= Input =
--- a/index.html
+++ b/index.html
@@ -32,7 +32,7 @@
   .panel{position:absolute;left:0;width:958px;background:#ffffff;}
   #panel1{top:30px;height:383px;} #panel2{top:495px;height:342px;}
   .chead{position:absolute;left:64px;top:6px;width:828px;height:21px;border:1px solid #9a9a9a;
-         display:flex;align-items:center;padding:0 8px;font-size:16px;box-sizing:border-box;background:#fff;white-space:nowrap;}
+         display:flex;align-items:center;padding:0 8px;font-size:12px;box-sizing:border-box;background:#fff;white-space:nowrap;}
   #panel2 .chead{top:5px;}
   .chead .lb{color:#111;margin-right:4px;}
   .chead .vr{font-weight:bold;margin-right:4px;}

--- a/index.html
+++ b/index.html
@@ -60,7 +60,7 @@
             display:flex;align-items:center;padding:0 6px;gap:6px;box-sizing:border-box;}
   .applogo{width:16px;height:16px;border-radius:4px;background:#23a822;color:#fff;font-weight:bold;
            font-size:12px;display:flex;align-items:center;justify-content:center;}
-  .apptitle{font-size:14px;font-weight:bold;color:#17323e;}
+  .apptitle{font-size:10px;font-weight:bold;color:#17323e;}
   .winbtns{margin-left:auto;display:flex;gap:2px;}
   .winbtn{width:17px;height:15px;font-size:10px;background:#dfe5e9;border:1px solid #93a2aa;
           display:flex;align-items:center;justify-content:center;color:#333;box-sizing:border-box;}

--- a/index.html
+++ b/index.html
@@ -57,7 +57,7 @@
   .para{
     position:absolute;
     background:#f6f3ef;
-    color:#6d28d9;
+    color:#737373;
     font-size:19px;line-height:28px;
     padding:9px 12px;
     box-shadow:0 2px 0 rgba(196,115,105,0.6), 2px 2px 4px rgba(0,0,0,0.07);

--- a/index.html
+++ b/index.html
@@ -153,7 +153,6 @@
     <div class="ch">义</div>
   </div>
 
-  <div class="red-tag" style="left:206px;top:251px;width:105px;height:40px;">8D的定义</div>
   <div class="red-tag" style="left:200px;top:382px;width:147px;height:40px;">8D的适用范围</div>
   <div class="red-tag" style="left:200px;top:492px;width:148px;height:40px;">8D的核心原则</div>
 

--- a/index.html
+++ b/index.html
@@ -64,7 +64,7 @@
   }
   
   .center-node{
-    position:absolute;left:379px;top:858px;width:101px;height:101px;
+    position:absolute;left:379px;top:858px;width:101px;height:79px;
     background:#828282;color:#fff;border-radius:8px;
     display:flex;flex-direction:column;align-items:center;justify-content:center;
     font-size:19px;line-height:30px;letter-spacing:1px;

= Problem =
Scan the records for lines with the word "display". Report how many, with no other words.

= Expected output =
7